8) Misleading presentation of the evidence: Keating documents that Dr. John Hartnett has publicly stated that in the movie The Principle, by the use of voice over, cut-ins and animations, Sungenis and DeLano gave a misleading impression of what he was actually saying.

9) Financial interest: Keating demonstrated that Sungenis has a financial interest in geocentrism because of all the money invested in The Principle. Sungenis also has a financial interest causing bias because the success of the “case” will directly impact his financial future. He has a vested interest in the outcome.

All three attorneys found 1,2,3,4,5,6 and 8 to be very significant. They generally found 7 and 9 to be less so, depending upon the specifics.

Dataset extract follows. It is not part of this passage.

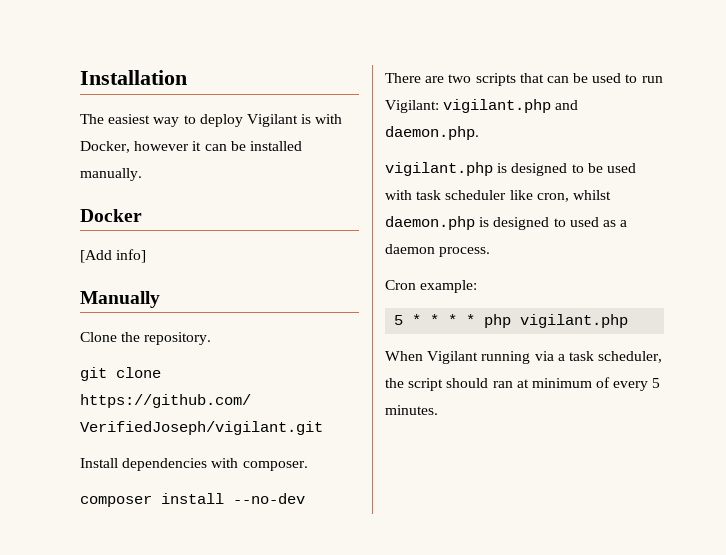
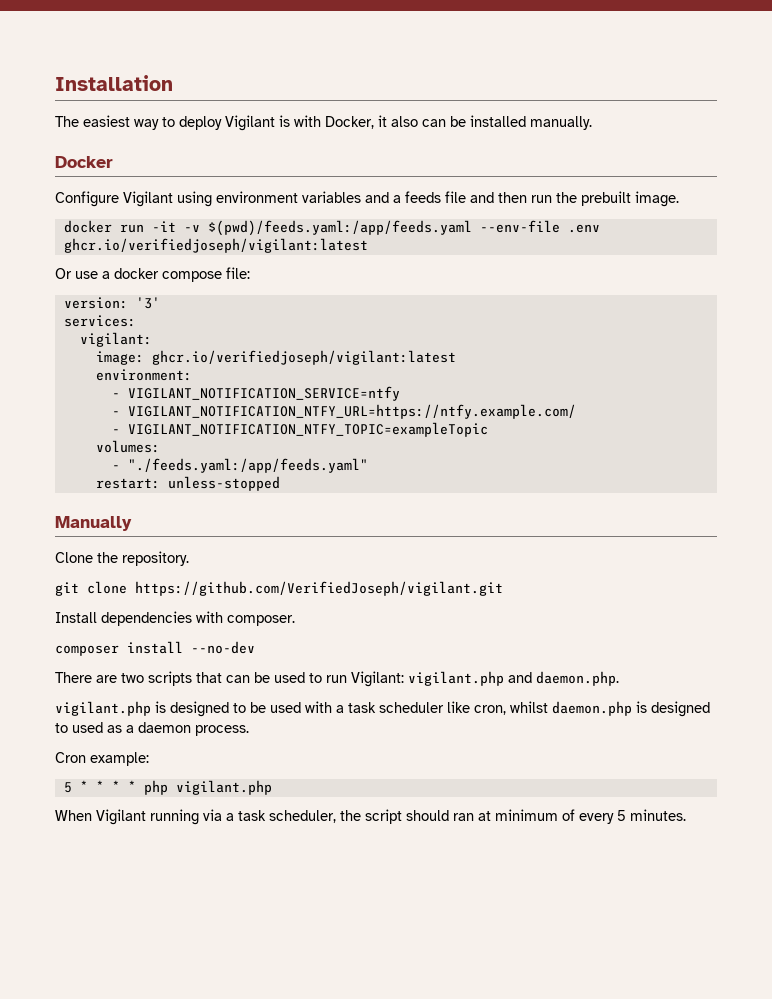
[134,141,202,151] however it -> [378,115,418,127] it also
[80,249,147,263] [Add info] -> [55,191,679,207] [63,220,600,236] [63,238,368,253] [55,267,250,282] [63,297,160,309] [63,315,136,327] [79,332,152,347] [95,350,456,365] [95,369,192,381] [111,386,400,401] [111,404,576,419] [111,422,488,437] [95,440,160,453] [111,458,368,473] [95,476,280,491] Configure Vigilant using environment variables and a feeds file and then run the prebuilt image. // docker run -it -v $(pwd)/feeds.yaml:/app/feeds.yaml --env-file .env ghcr.io/verifiedjoseph/vigilant:latest // Or use a docker compose file: // version: '3' // services: // vigilant: // image: ghcr.io/verifiedjoseph/vigilant:latest // environment: // - VIGILANT_NOTIFICATION_SERVICE=ntfy // - VIGILANT_NOTIFICATION_NTFY_URL=https://ntfy.example.com/ // - VIGILANT_NOTIFICATION_NTFY_TOPIC=exampleTopic // volumes: // - "./feeds.yaml:/app/feeds.yaml" // restart: unless-stopped
(412, 195) none -> [336,705,344,713] a

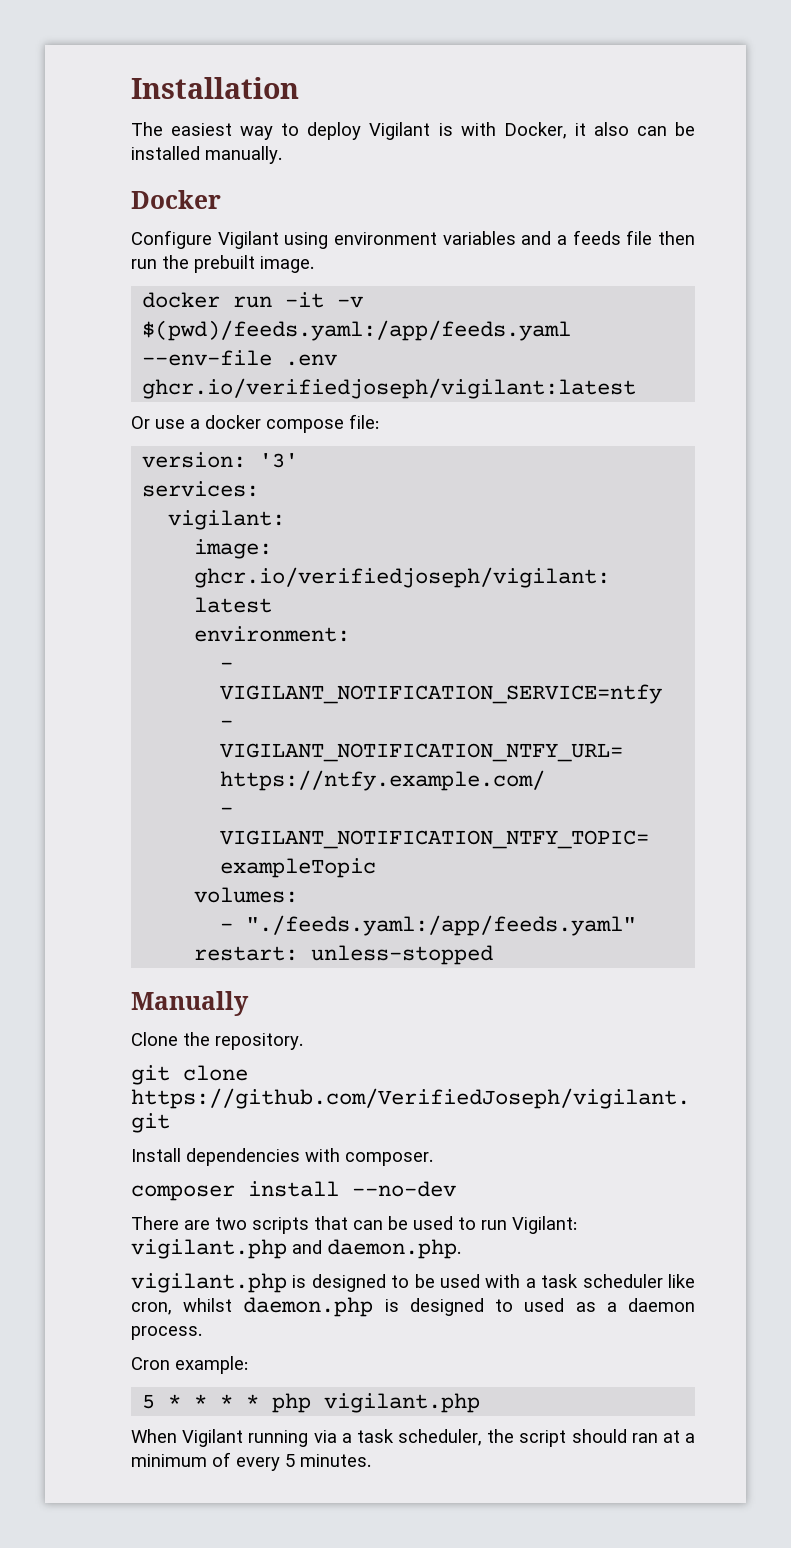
[470,192,494,203] and -> (653, 237) none
(491, 816) none -> [685,1433,695,1443] a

There are two other quick pieces of information I want to mention. I also asked all three attorneys if they would present evidence that a supposed “expert witness” held to or promoted conspiracy theories like those denying the lunar landing, denying Sandy Hook occurred or Holocaust revisionism. All three said Yes. They indicated that if these theories could be documented in his body of work, then they were fair game. Then, I even brought up the specific case I mentioned below to you about a person who claimed to witness their client kidnap someone but who also believed he was being kidnapped by aliens each night. They all said such information would be very significant, relevant and important in terms of establishing credibility regardless of whether the witness presenting himself as an “expert” or not (link).

Most people don’t have the time, energy or specialized knowledge necessary to sift through lengthy and elaborate theories like those proposed by the new geocentrists. At some point, it’s reasonable that it comes down to who is credible and who is not. So read Karl Keating’s penetrating look at The New Geocentrists and judge for yourself.